Sorry I didn't mean the notes were evidence of psychological illness. I meant they are evidence of guilt. (Though some experts are saying otherwise).
 
Would we think of Hitler and Stalin as mentally rational though?

I feel like it’s impossible to use ‘mental illness’ as a catch-all term in cases like this, because it both implies a reduced culpability and also risks stigmatising mentally ill people as a whole.

But I think I’m in a similar place to @Iguana where I have a really hard time with the idea that a totally normal, rationally-thinking person could do such hideous things. There has to be something - and concluding that ’some people are just evil’ feels like it abandons the possibility of ever finding an explanation.

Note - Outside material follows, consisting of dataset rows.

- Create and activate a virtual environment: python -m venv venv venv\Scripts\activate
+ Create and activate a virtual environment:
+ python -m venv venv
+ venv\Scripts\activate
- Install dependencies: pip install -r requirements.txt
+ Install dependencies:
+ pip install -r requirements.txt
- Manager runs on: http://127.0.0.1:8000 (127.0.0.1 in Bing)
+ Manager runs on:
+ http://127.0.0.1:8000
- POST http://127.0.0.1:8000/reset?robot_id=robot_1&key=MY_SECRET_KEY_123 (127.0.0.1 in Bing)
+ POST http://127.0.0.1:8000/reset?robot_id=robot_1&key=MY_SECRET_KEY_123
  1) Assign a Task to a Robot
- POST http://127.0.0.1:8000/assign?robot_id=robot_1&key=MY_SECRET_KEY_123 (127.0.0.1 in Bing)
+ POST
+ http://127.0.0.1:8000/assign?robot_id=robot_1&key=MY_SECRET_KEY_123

I think probably - like so many things - evil/good is a scale on which we all are (and probably shift around throughout our lives), like sexuality, gender and I'm sure many other things. And as a mathematician I can only assume we're probably all normally distributed around a basic level of goodness, with a couple of truly extreme cases, just born at one end or the other.
 
Sorry I didn't mean the notes were evidence of psychological illness. I meant they are evidence of guilt. (Though some experts are saying otherwise).

Oh, that's interesting.

I can completely see why they would be regarded as evidence of guilt. But I also know many - if not all - nurses, including myself, who carry guilt or blame themselves when something goes wrong, particularly earlier on in their career. You replay situations over and over again thinking "If only I'd done this..." or "why didn't I notice that...".

If I saw those scrawled notes completely out of context of knowing everything else, my first thought would probably be that she was a relatively inexperienced nurse who was not coping in a difficult environment and needed time out of there. I wouldn't jump straight to it being an admission of culpability.
 
That's an interesting take - though with the context does it make you feel differently?
 
That's an interesting take - though with the context does it make you feel differently?

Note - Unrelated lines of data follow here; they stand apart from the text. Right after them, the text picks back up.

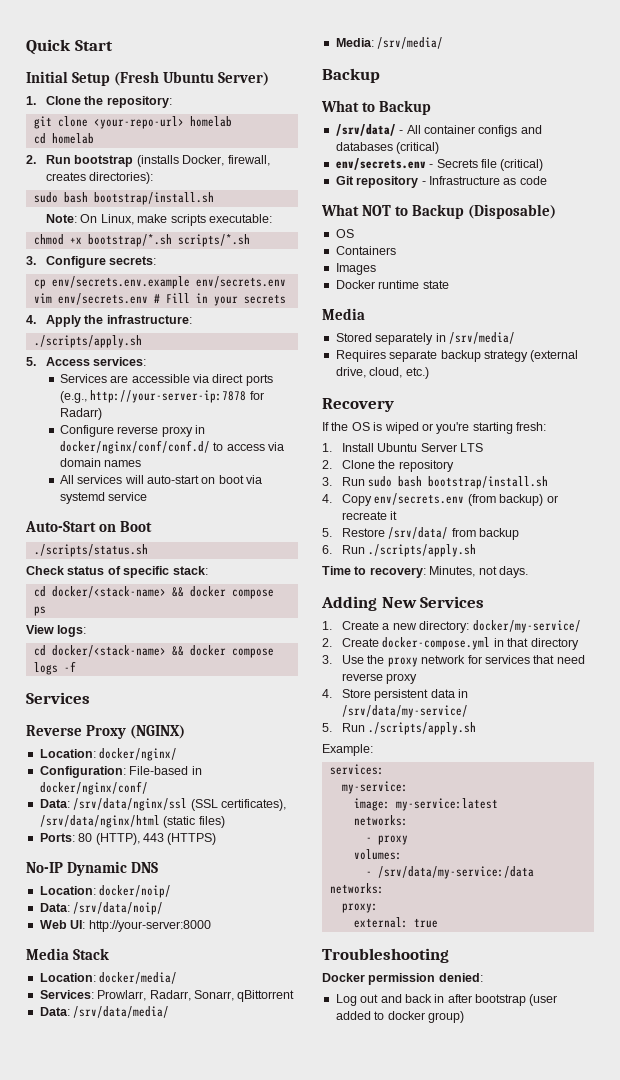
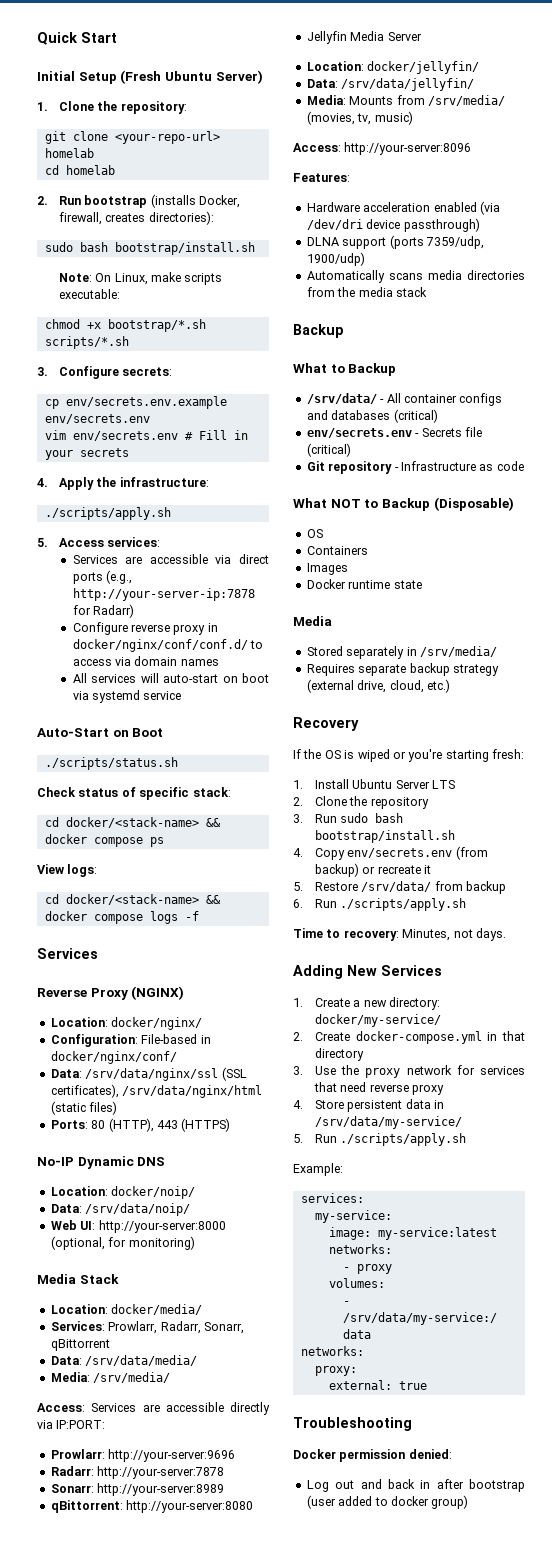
- Web UI: http://your-server:8000
+ Web UI: http://your-server:8000 (optional, for monitoring)
+ Access: Services are accessible directly via IP:PORT:
+ Prowlarr: http://your-server:9696
+ Radarr: http://your-server:7878
+ Sonarr: http://your-server:8989
+ qBittorrent: http://your-server:8080
+ Jellyfin Media Server
+ Location: docker/jellyfin/
+ Data: /srv/data/jellyfin/
+ Media: Mounts from /srv/media/ (movies, tv, music)
+ Access: http://your-server:8096
+ Features:
+ Hardware acceleration enabled (via /dev/dri device passthrough)
+ DLNA support (ports 7359/udp, 1900/udp)
+ Automatically scans media directories from the media stack

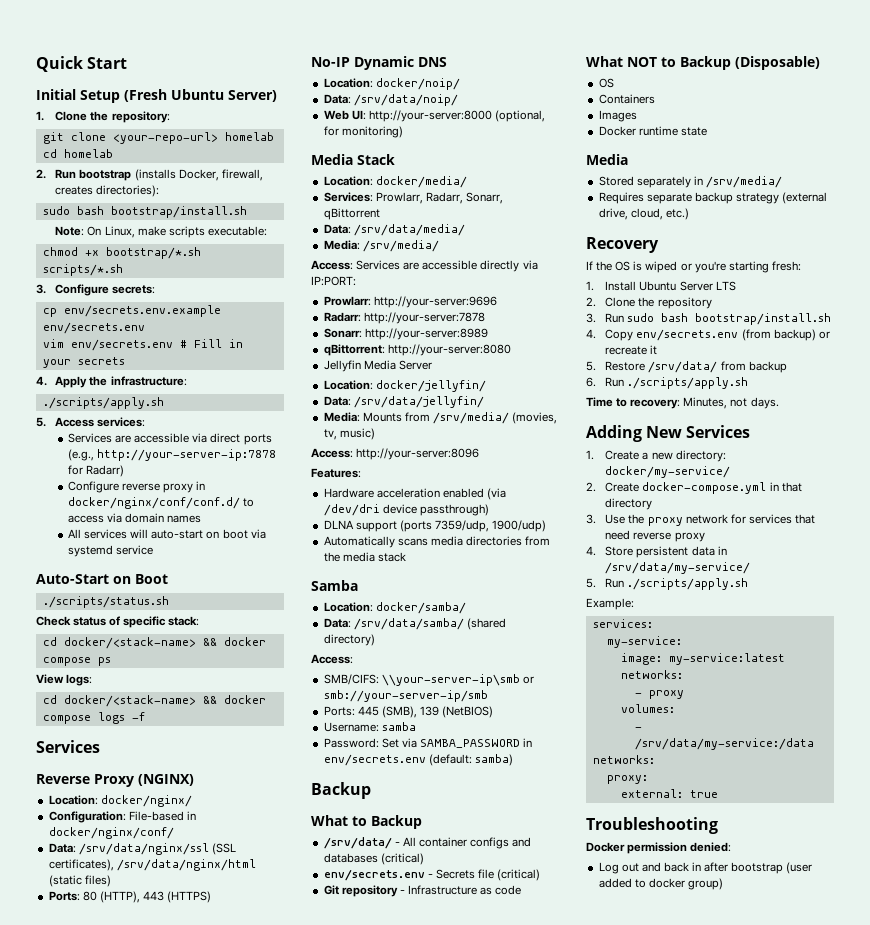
+ Samba
+ Location: docker/samba/
+ Data: /srv/data/samba/ (shared directory)
+ Access:
+ SMB/CIFS: \\your-server-ip\smb or smb://your-server-ip/smb
+ Ports: 445 (SMB), 139 (NetBIOS)
+ Username: samba
+ Password: Set via SAMBA_PASSWORD in env/secrets.env (default: samba)

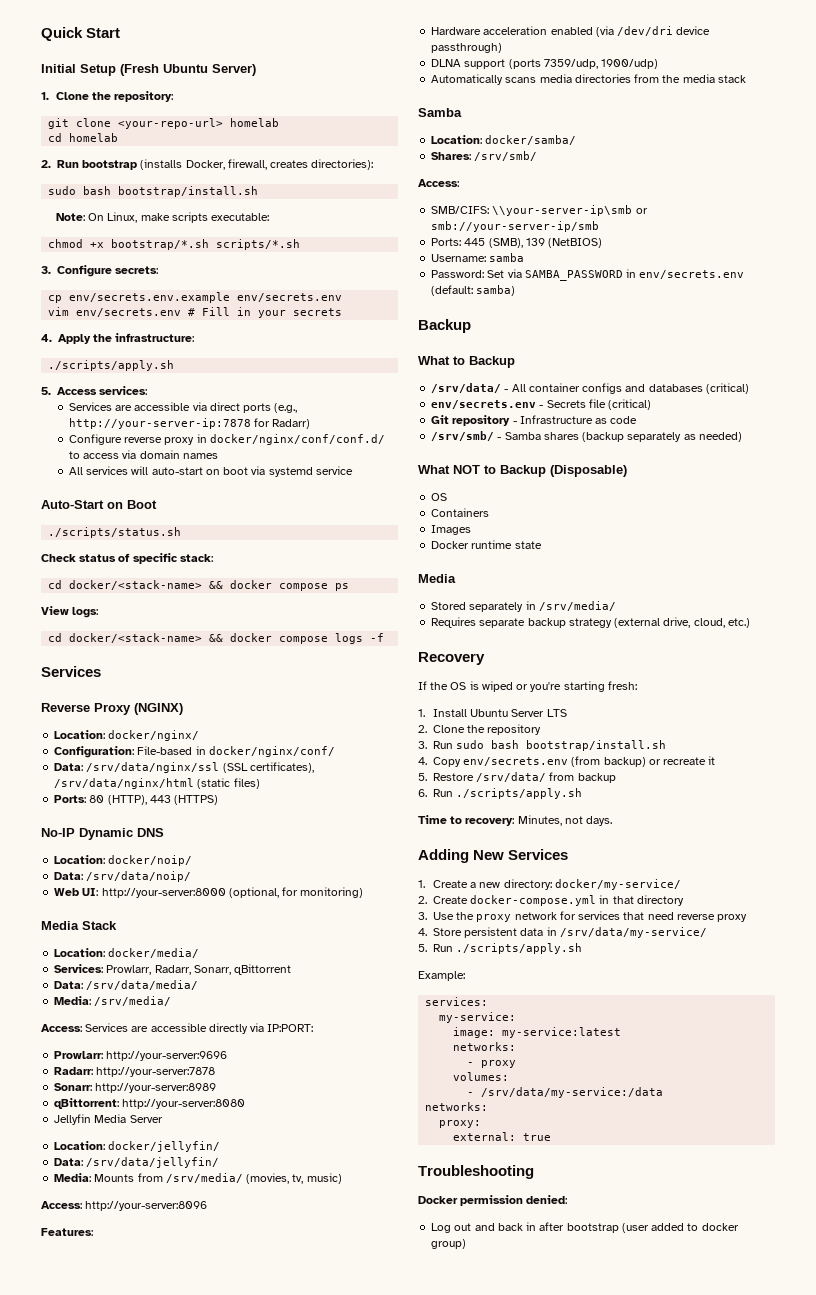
- Data: /srv/data/samba/ (shared directory)
+ Shares: /srv/smb/
+ /srv/smb/ - Samba shares (backup separately as needed)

Honestly...I'm still not sure. If we're talking about the context of the court case and all the evidence, then yes, I'd probably see be inclined to read them as an admission of culpability. If I was her manager at work and I didn't have the whole oversight (which took the police weeks to put together) but knew she'd been present at several deaths, I still don't think my first thought would be: "She must be a murderer".
 
How does someone like this get held in prison? Surely all the other inmates will kill her sooner rather than later or is she kept under 24 hour solitary confinement?
 
This whole story is absolutely horrendous and seriously upsetting. Makes me feel physically sick.
 
I also didn’t realise she got arrested in 2018. This has been going on for 5 years. She didn’t just kill those poor defenceless babies but also by pleading not guilty made the families go through the torture of a prolonged court case which in turn meant they couldn’t grieve the children they lost. I honestly have no words for such evil.
 
The methods were just so... benign on paper. I mean overfeeding doesn't sound like a murderous activity. But with all of the training and in context, so evil.

And that she targeted twins and triplets. Perverse.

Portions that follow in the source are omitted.